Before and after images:

"""

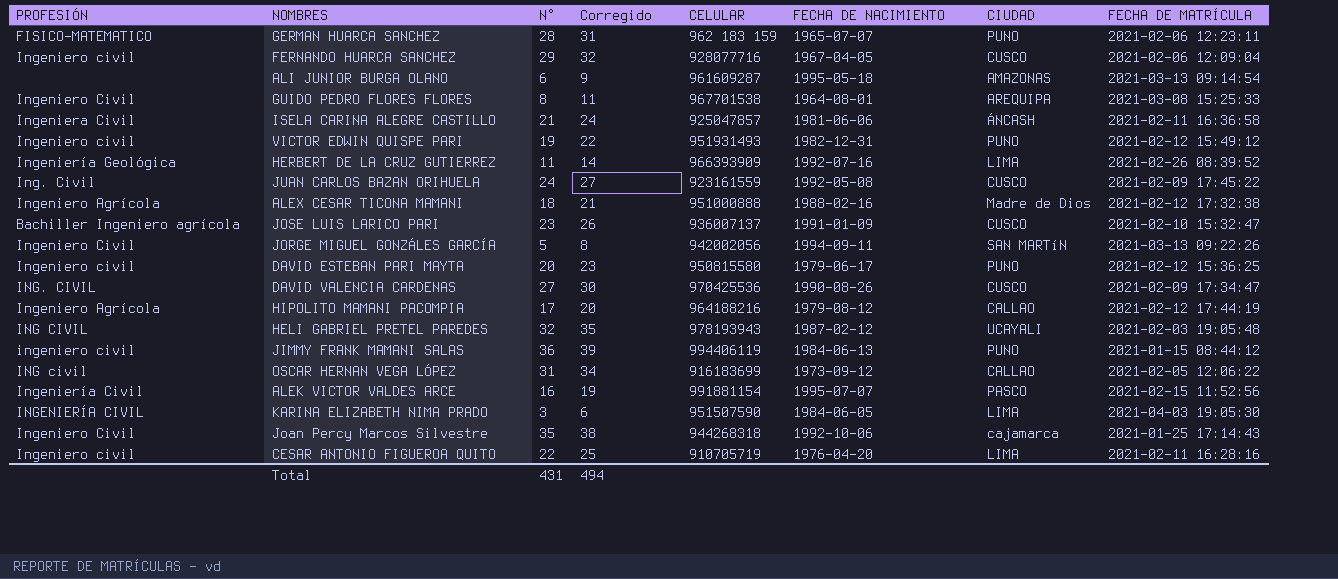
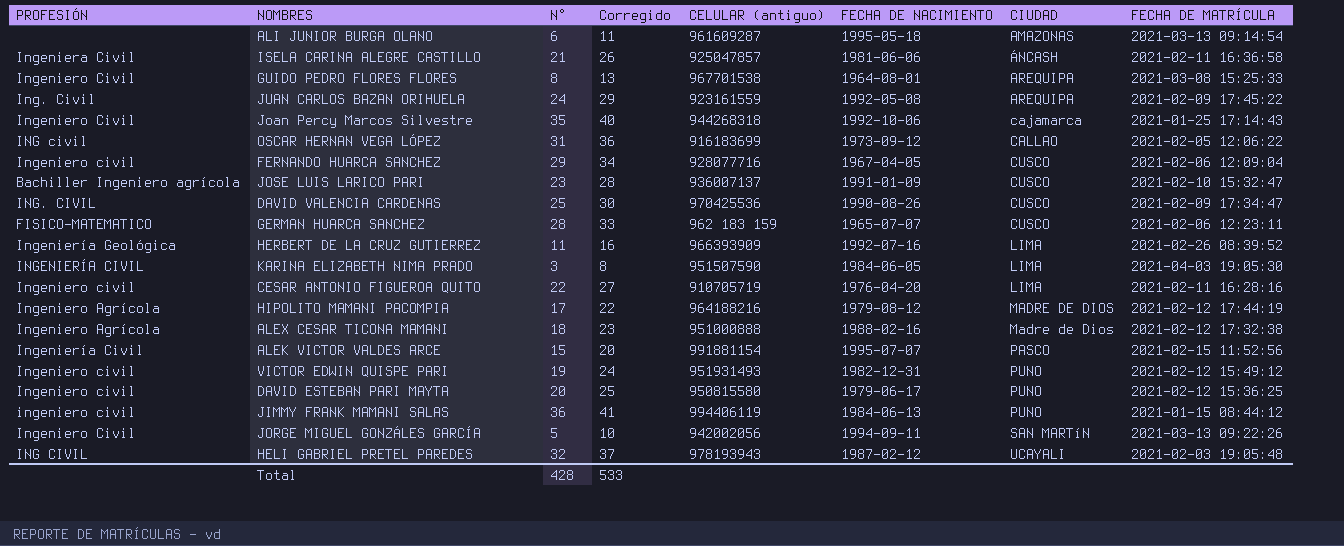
row order: none -> CIUDAD ascending
column Corregido | formula: [N°] + 3 -> [N°] + 5
column name: CELULAR -> CELULAR (antiguo)
JUAN CARLOS BAZAN ORIHUELA | CIUDAD: CUSCO -> AREQUIPA
DAVID VALENCIA CARDENAS | N°: 27 -> 25
GERMAN HUARCA SANCHEZ | CIUDAD: PUNO -> CUSCO
HIPOLITO MAMANI PACOMPIA | CIUDAD: CALLAO -> MADRE DE DIOS
ALEK VICTOR VALDES ARCE | N°: 16 -> 15
Total | N°: 431 -> 428
Total | Corregido: 494 -> 533

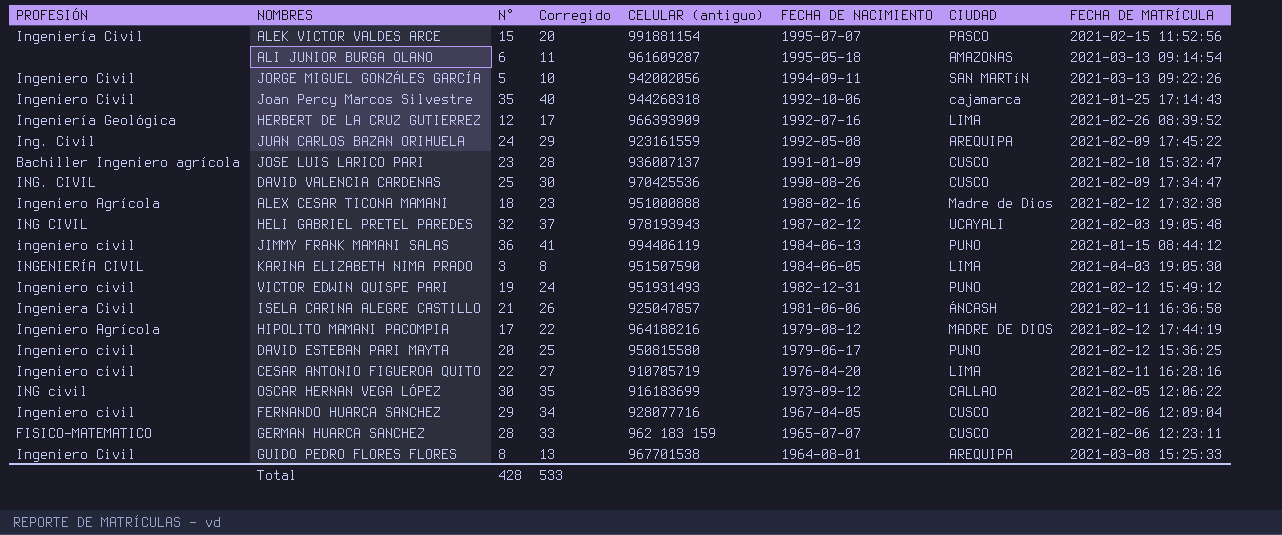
row order: CIUDAD ascending -> FECHA DE NACIMIENTO descending
HERBERT DE LA CRUZ GUTIERREZ | N°: 11 -> 12
HERBERT DE LA CRUZ GUTIERREZ | Corregido: 16 -> 17
OSCAR HERNAN VEGA LÓPEZ | N°: 31 -> 30
OSCAR HERNAN VEGA LÓPEZ | Corregido: 36 -> 35

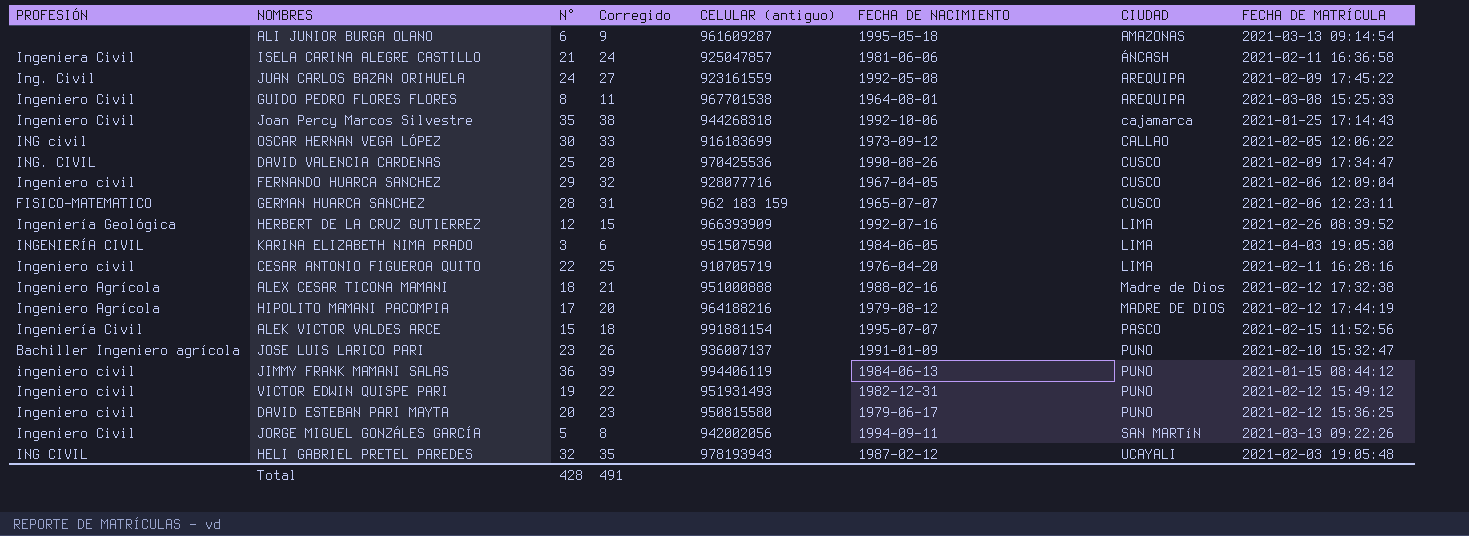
row order: FECHA DE NACIMIENTO descending -> CIUDAD ascending
column Corregido | formula: [N°] + 5 -> [N°] + 3
JOSE LUIS LARICO PARI | CIUDAD: CUSCO -> PUNO
Total | Corregido: 533 -> 491

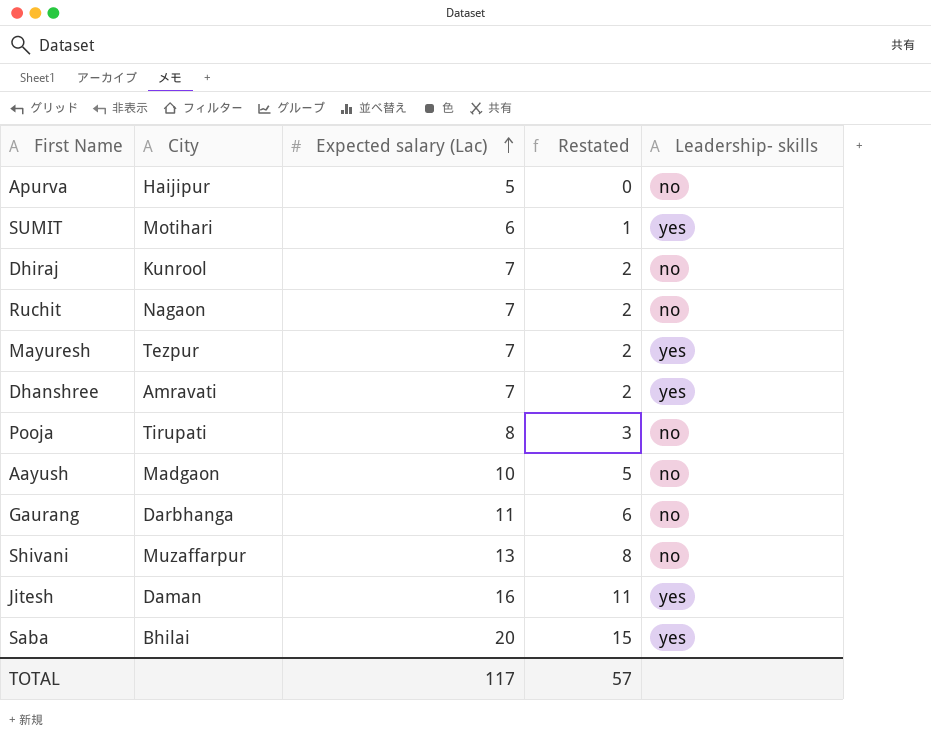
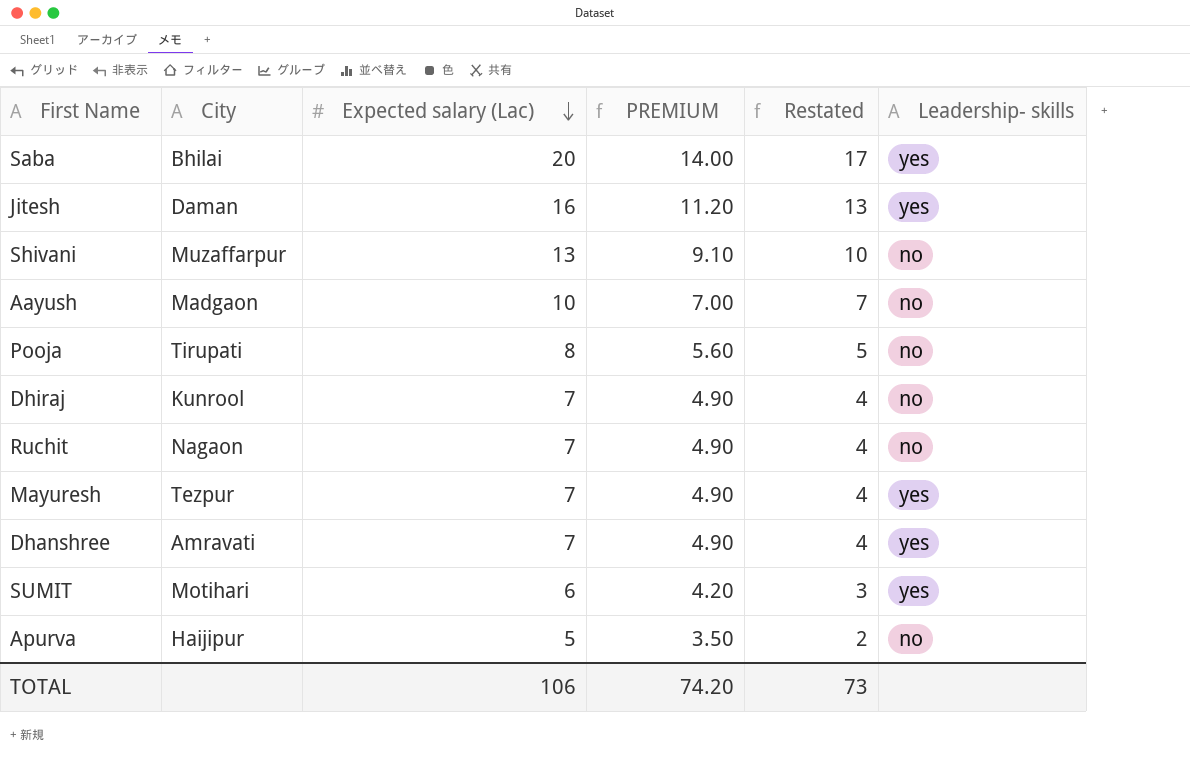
row order: Expected salary (Lac) ascending -> Expected salary (Lac) descending
column PREMIUM | formula: none -> [Expected salary (Lac)] * 0.7
column Restated | formula: [Expected salary (Lac)] - 5 -> [Expected salary (Lac)] - 3
row Gaurang: Darbhanga | 11 | 6 | no -> none
TOTAL | Expected salary (Lac): 117 -> 106
TOTAL | Restated: 57 -> 73

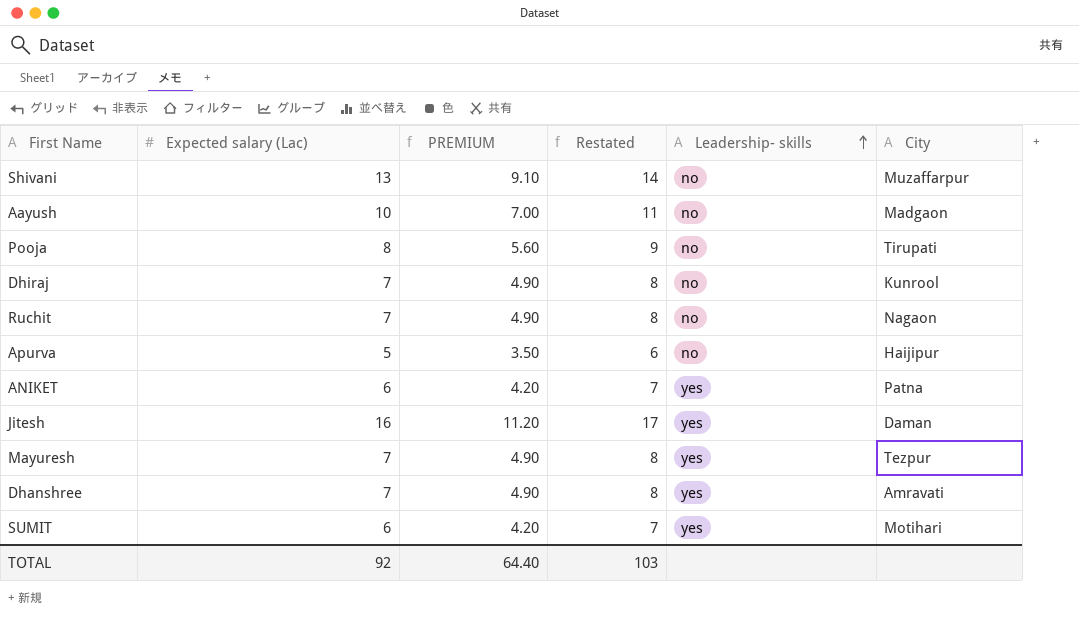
row order: Expected salary (Lac) descending -> Leadership- skills ascending
column Restated | formula: [Expected salary (Lac)] - 3 -> [Expected salary (Lac)] + 1
column City | position: 2 -> 6
row Saba: Bhilai | 20 | 14.00 | 17 | yes -> none
row ANIKET: none -> 6 | 4.20 | 7 | yes | Patna
TOTAL | Expected salary (Lac): 106 -> 92
TOTAL | PREMIUM: 74.20 -> 64.40
TOTAL | Restated: 73 -> 103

"""

Copy all lines above containing the string "Restated".

Problem solution
column Restated | formula: [Expected salary (Lac)] - 5 -> [Expected salary (Lac)] - 3
TOTAL | Restated: 57 -> 73
column Restated | formula: [Expected salary (Lac)] - 3 -> [Expected salary (Lac)] + 1
TOTAL | Restated: 73 -> 103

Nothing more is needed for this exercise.